My living room is on a 15A breaker. Full inventory of what is on that breaker that has anything on;
TV and all of the tv stuff (DVD, cable box, Apple TV) checked amperage draw on that whole system .76A
a power strip charging three lap tops. Power draw .38A
a blink camera control module draw low enough that my lamp in meter said .00A
a ceiling fan / light combo. I don't have any good way to measure draw on this. It is on medium fan and it doesn't sound "funny".
how can I be kicking this breaker? If I go feel the breaker it is warm. Is there something else I should test? Should the breaker be replaced? Is this call a real electrician time?
How many light bulbs in the ceiling fan and are they LED or incandescent?
Sometimes (rarely) breakers get troublesome. Is there a chance that the wiring runs under the home in a crawl space?
Have you had lightening strikes or power outages nearby recently?
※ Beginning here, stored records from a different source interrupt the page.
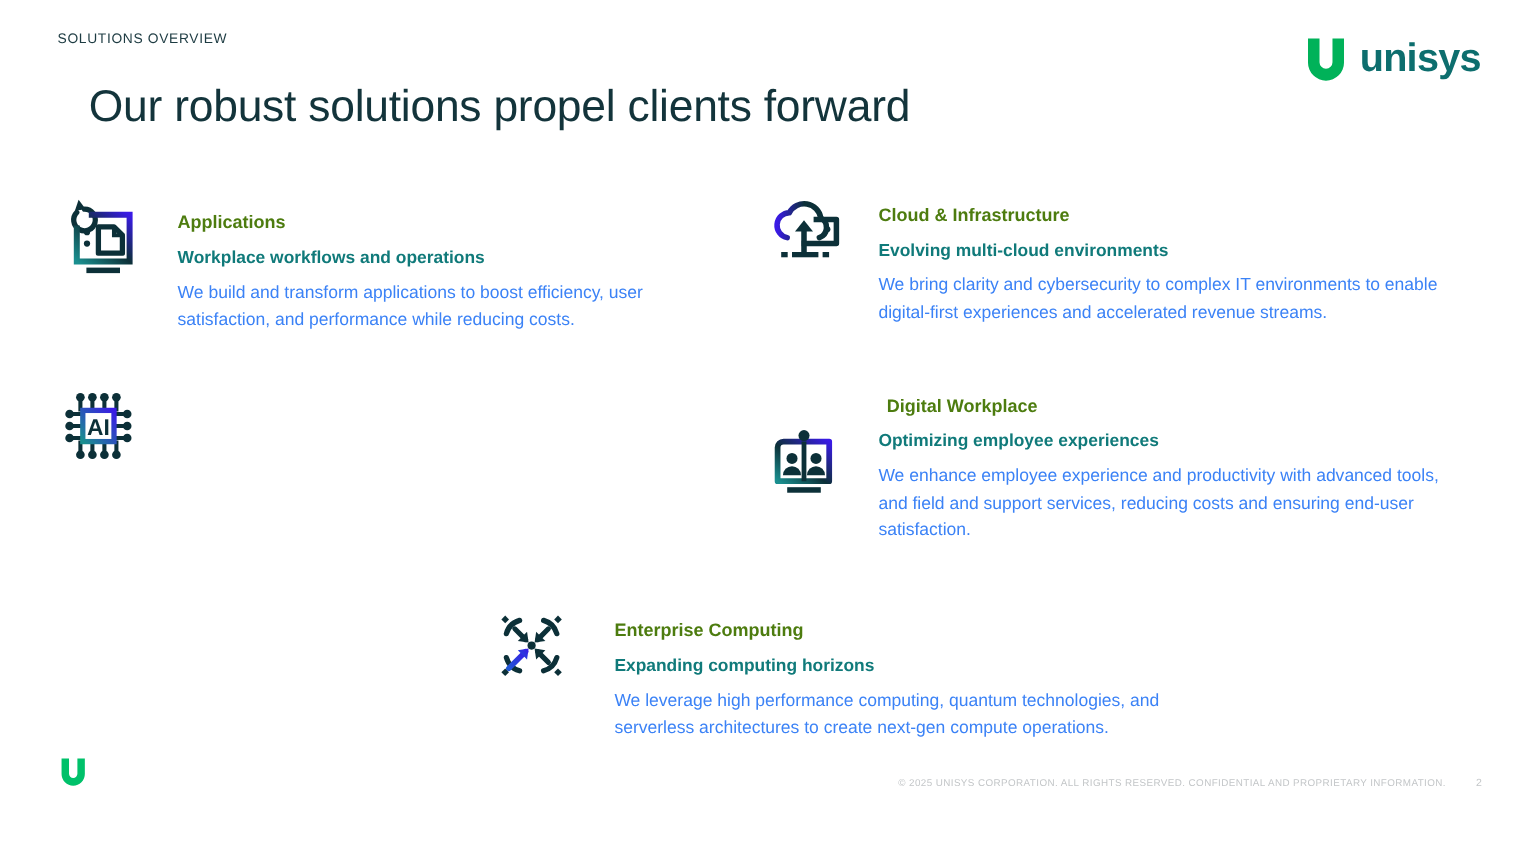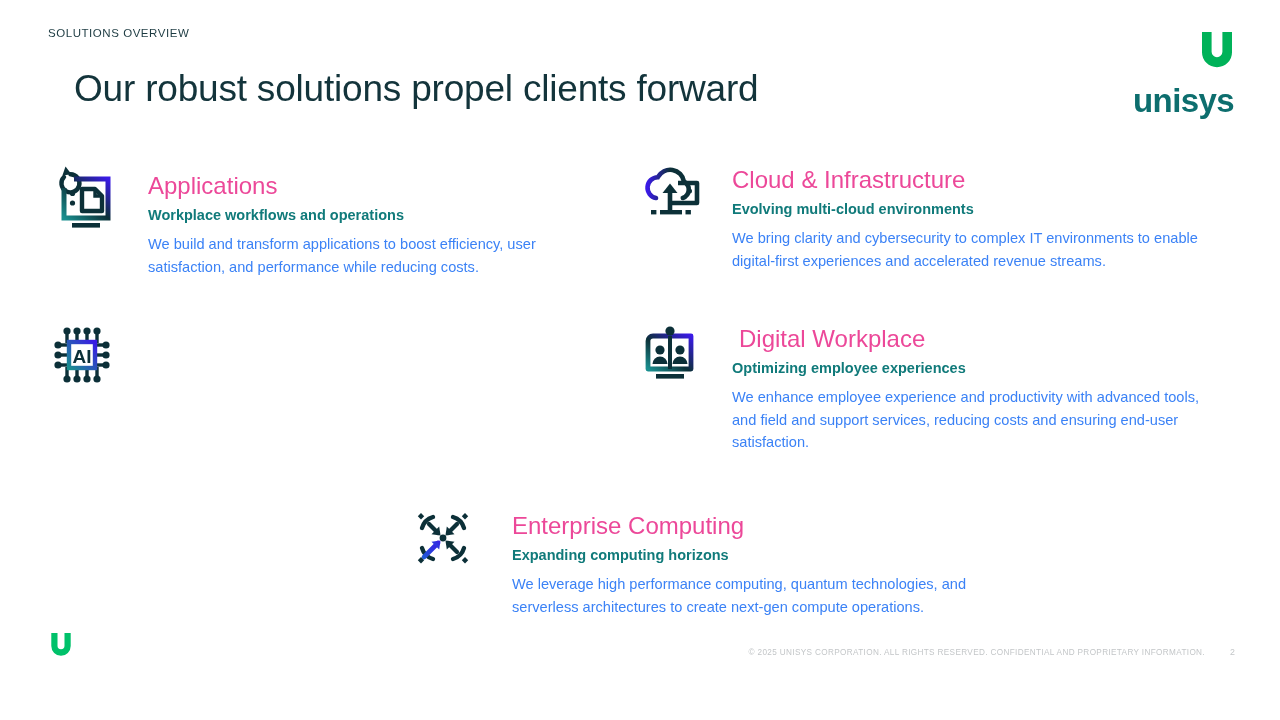"unisys" .logo { align-items: flex-end -> flex-start; flex-direction: column -> none }
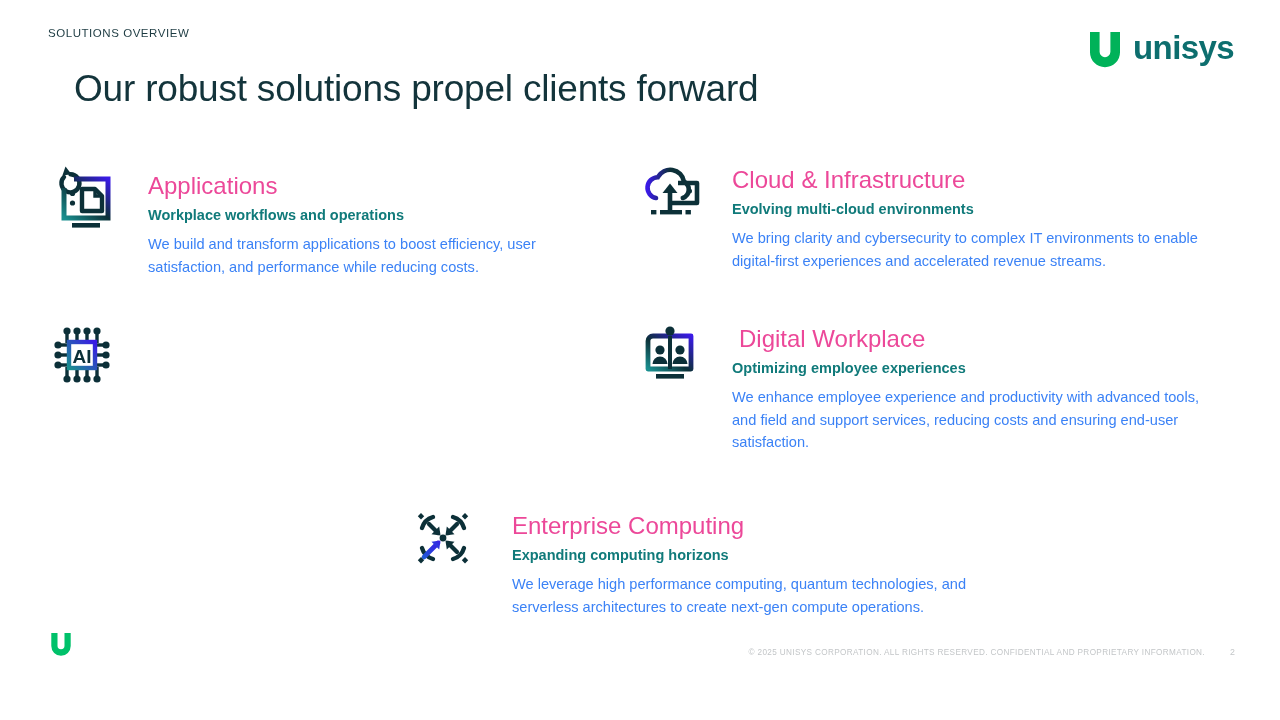"Applications" .card-title { color: #ec4899 -> #4d7c0f; font-size: 24px -> 15px; font-weight: 400 -> 700 }
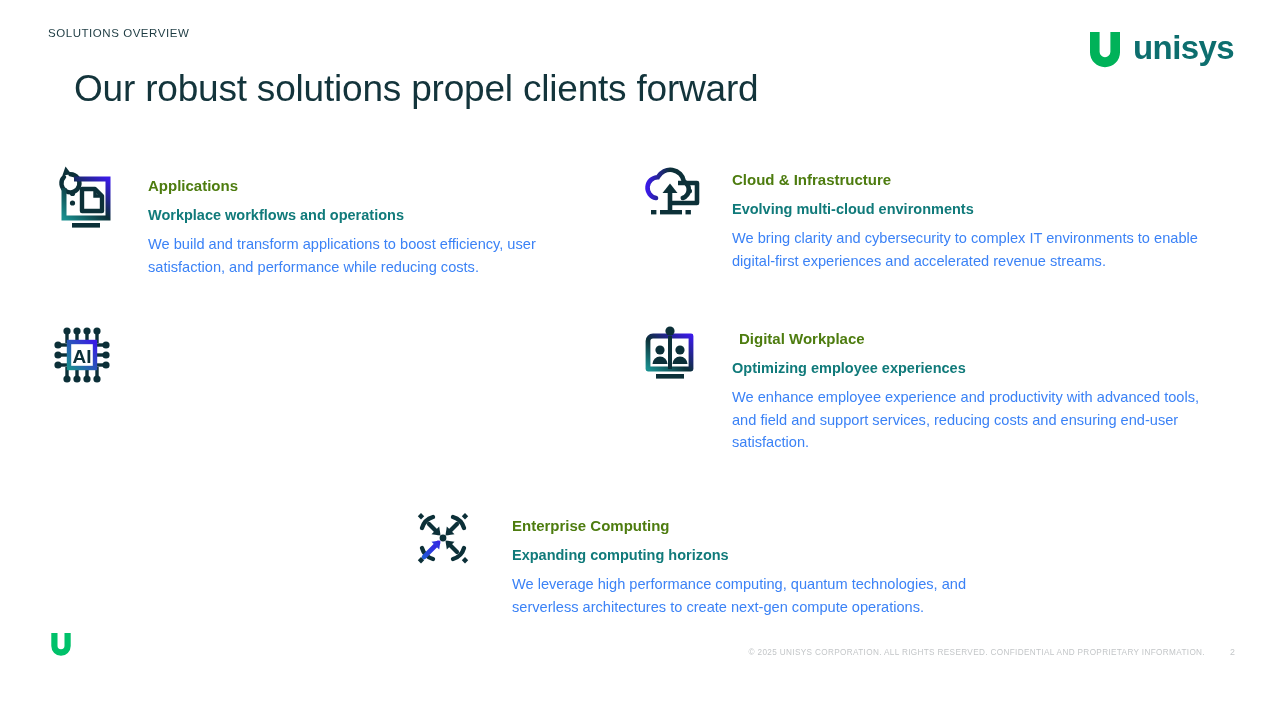"Digital Workplace" #card-workplace { align-items: none -> center }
Bad breakers are rare, but do happen. And unless you have the fans light fixture Fully loaded with high wattage incandescent bulbs... you have a bad breaker. Very easy to change out, and cheap at the big box stores. Bear in mind, not all breakers are interchangeable, but generic brands of the correct style will suit your needs fine.
There are three led bulbs in the fan and they were / are turned off. I can get to the wiring where it enters the panel if I need to.
SV reX
MegaDork
9/11/22 6:23 p.m.
Is it a hard instant trip, or does it have to heat up?
If it's hard instant, you've got a short. Perhaps vermin have chewed on the wires, something touching in a box, etc.
If it's heating up and then tripping, you are either overloaded or you have a bad breaker.
You can check the load at the panel with a meter with everything running (if it will stay in for a while). Or, you can just swap the breaker. They are cheap.
I would find a clamp on meter that can tell you the actual amp draw on that circuit. If the breaker has started to get warm and eventually trip, it sounds like there is some sort of added resistance on the circuit. I would suspect small animal damage, or a wire got nicked somehow.
It is a slow break. And inconsistent. It kicked a couple times a few weeks ago and then it did it again today.
I have a breaker here (correct type and A) so I will try to swap out and see if that fixes it.
Thank you
While you are in the box check the screws that secure the common and ground wires. They can loosen up over time.
dean1484 said:
While you are in the box check the screws that secure the common and ground wires. They can loosen up over time.
This and pull the outlets and check the wiring on the back/sides. If they have the wires "stabbed" into the back and not secured on the sides with the silver/gold screws, remove them and put them on the screws. Outlets and breakers rarely go bad, it's usually the wiring that's an issue.